La FDA accepte progressivement l’ouverture. Le Programme d’interopérabilité des appareils médicaux Plug-and-Play, une initiative de 10 millions de dollars financé par le NIH (l’Institut National de la Santé) avec le support de la FDA, travaille à établir des standards ouverts pour interconnecter les appareils provenant de différents fabricants. Cela signifierait, par exemple, qu’un brassard de pression artérielle d’un certain fabricant pourrait commander à une pompe à perfusion d’un autre fabricant d’arrêter la délivrance de médicament s’il détecte que le patient souffre d’un effet indésirable.

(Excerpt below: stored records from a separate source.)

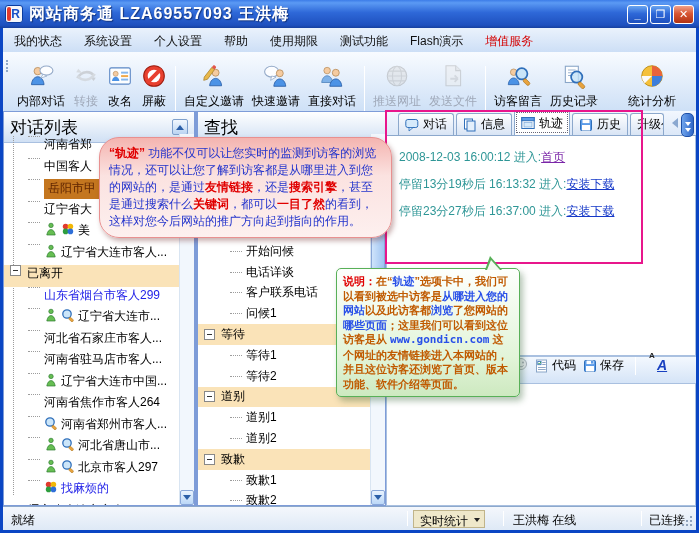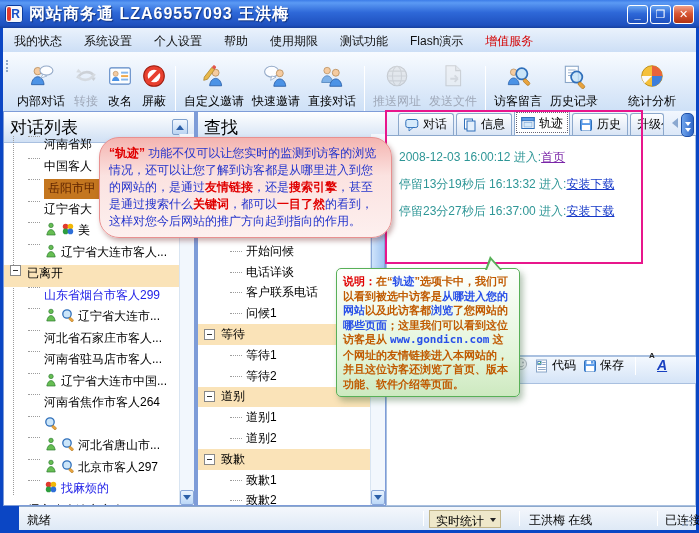--- a/index.html
+++ b/index.html
@@ -88,21 +88,21 @@
 .rptb .item{display:flex;align-items:center;gap:3px}
 .rptb .sep{width:1px;height:18px;background:#A9C0E0;border-right:1px solid #fff;margin:0 4px}
 .fontA{position:relative;font-size:14px;color:#1840C0;font-style:italic;font-weight:bold;text-decoration:underline;margin-left:10px}
 .fontA::before{content:"A";position:absolute;left:-8px;top:-6px;font-size:8px;color:#222;font-style:normal;font-weight:bold;text-decoration:none}
 .overflow-btn{position:absolute;right:2px;top:2px;height:24px;width:13px;border:1px solid #1E50A8;border-radius:5px;
   background:linear-gradient(90deg,#6FA4EC,#2E66C8);display:flex;flex-direction:column;align-items:center;justify-content:flex-end;
   gap:2px;padding-bottom:4px}
 .overflow-btn i{width:0;height:0;border-left:3px solid transparent;border-right:3px solid transparent;border-top:4px solid #fff}
 .rpinput{position:absolute;left:0;right:0;top:273px;bottom:0;background:#fff;border:1px solid #A9C0E0;border-top:none}
 
-.statusbar{position:absolute;left:19px;right:3px;top:506px;height:24px;background:linear-gradient(#F4F7FC,#DEE9F6);
+.statusbar{position:absolute;left:3px;right:3px;top:506px;height:24px;background:linear-gradient(#F4F7FC,#DEE9F6);
   border-top:1px solid #8CA8CC;font-size:12px;color:#000}
 .statusbar .txt{position:absolute;top:5px;white-space:nowrap}
 .ssep{position:absolute;top:4px;bottom:4px;width:1px;background:#C0CEE0;border-right:1px solid #fff}
 .rt-box{position:absolute;left:410px;top:3px;height:18px;padding:2px 16px 0 6px;background:#EFE8CA;border:1px solid #C0B48A;white-space:nowrap}
 .rt-box .caret{position:absolute;right:4px;top:7px;width:0;height:0;border-left:3.5px solid transparent;border-right:3.5px solid transparent;border-top:4px solid #222}
 .grip{position:absolute;right:4px;bottom:4px;width:12px;height:12px}
 .grip i{position:absolute;width:2px;height:2px;background:#8FA2BC}
 .grip i:nth-child(1){right:0;bottom:8px}.grip i:nth-child(2){right:4px;bottom:4px}
 .grip i:nth-child(3){right:0;bottom:4px}.grip i:nth-child(4){right:8px;bottom:0}
 .grip i:nth-child(5){right:4px;bottom:0}.grip i:nth-child(6){right:0;bottom:0}
@@ -355,20 +355,21 @@
           <div class="trow">
             <span class="stub"></span>
             <span class="lbl">河南省焦作市客人264</span>
           </div>
           <div class="trow">
             <span class="stub"></span>
             <span class="ticon"><svg viewBox="0 0 14 14" xmlns="http://www.w3.org/2000/svg">
                 <circle cx="6" cy="6" r="4.2" fill="#BFE0F7" fill-opacity="0.8" stroke="#2F6FBA" stroke-width="1.3"></circle>
                 <rect x="8.4" y="9" width="5" height="2.6" rx="1.2" transform="rotate(45 9 10)" fill="#E8A33D" stroke="#A8721F" stroke-width="0.5"></rect>
               </svg></span>
+            <span class="lbl">河南省郑州市客人...</span>
           </div>
           <div class="trow">
             <span class="stub"></span>
             <span class="ticon"><svg viewBox="0 0 14 14" xmlns="http://www.w3.org/2000/svg">
                 <circle cx="7" cy="3.4" r="2.2" fill="#66BE52" stroke="#2E7D32" stroke-width="0.7"></circle>
                 <path d="M2.8 13c.5-3.6 2.4-5.4 4.2-5.4s3.7 1.8 4.2 5.4z" fill="#66BE52" stroke="#2E7D32" stroke-width="0.7"></path>
               </svg></span>
             <span class="ticon"><svg viewBox="0 0 14 14" xmlns="http://www.w3.org/2000/svg">
                 <circle cx="6" cy="6" r="4.2" fill="#BFE0F7" fill-opacity="0.8" stroke="#2F6FBA" stroke-width="1.3"></circle>
                 <rect x="8.4" y="9" width="5" height="2.6" rx="1.2" transform="rotate(45 9 10)" fill="#E8A33D" stroke="#A8721F" stroke-width="0.5"></rect>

Le framework de coordination des appareils médicaux (Medical Device Coordination Framework), en cours de développement par John Hatcliff à l’Université de l’État du Kansas, est plus intrigant encore. Il a pour but de construire une plateforme matérielle open source comprenant des éléments communs à beaucoup d’appareils médicaux, tels que les écrans, les boutons, les processeurs, les interfaces réseaux ainsi que les logiciels pour les piloter. En connectant différents capteurs ou actionneurs, ce cœur générique pourrait être transformé en des dizaines d’appareils médicaux différents, avec les fonctionnalités pertinentes programmées en tant qu’applications (ou apps) téléchargeables.

À terme, les appareils médicaux devraient évoluer vers des ensembles d’accessoires spécialisés (libres ou propriétaires), dont les composants primaires et les fonctionnalités de sécurité seraient gérés par une plateforme open source. La FDA travaille avec le Dr Hatcliff pour développer des processus de création et de validation des applications médicales critiques.

Dans le même temps, on tend à améliorer la sécurité globale et la fiabilité des logiciels dans les appareils médicaux. Le NIST (Institut national des États-Unis des normes et de la technologie) vient juste de recommander qu’une seule agence, probablement la FDA, soit responsable de l’approbation et de la vérification de la cyber-sécurité des appareils médicaux, et la FDA est en train de réévaluer ses capacités à gérer l’utilisation croissante de logiciels.

De tels changements ne peuvent plus attendre. « Quand un avion s’écrase, les gens le remarquent », dit le Dr Fu. « Mais quand une ou deux personnes sont blessées par un appareil médical, ou même si des centaines sont blessées dans des régions différentes du pays, personne n’y fait attention. » Avec des appareils plus complexes, des hackers plus actifs et des patients plus curieux et impliqués, ouvrir le cœur caché de la technologie médicale prend vraiment ici tout son sens.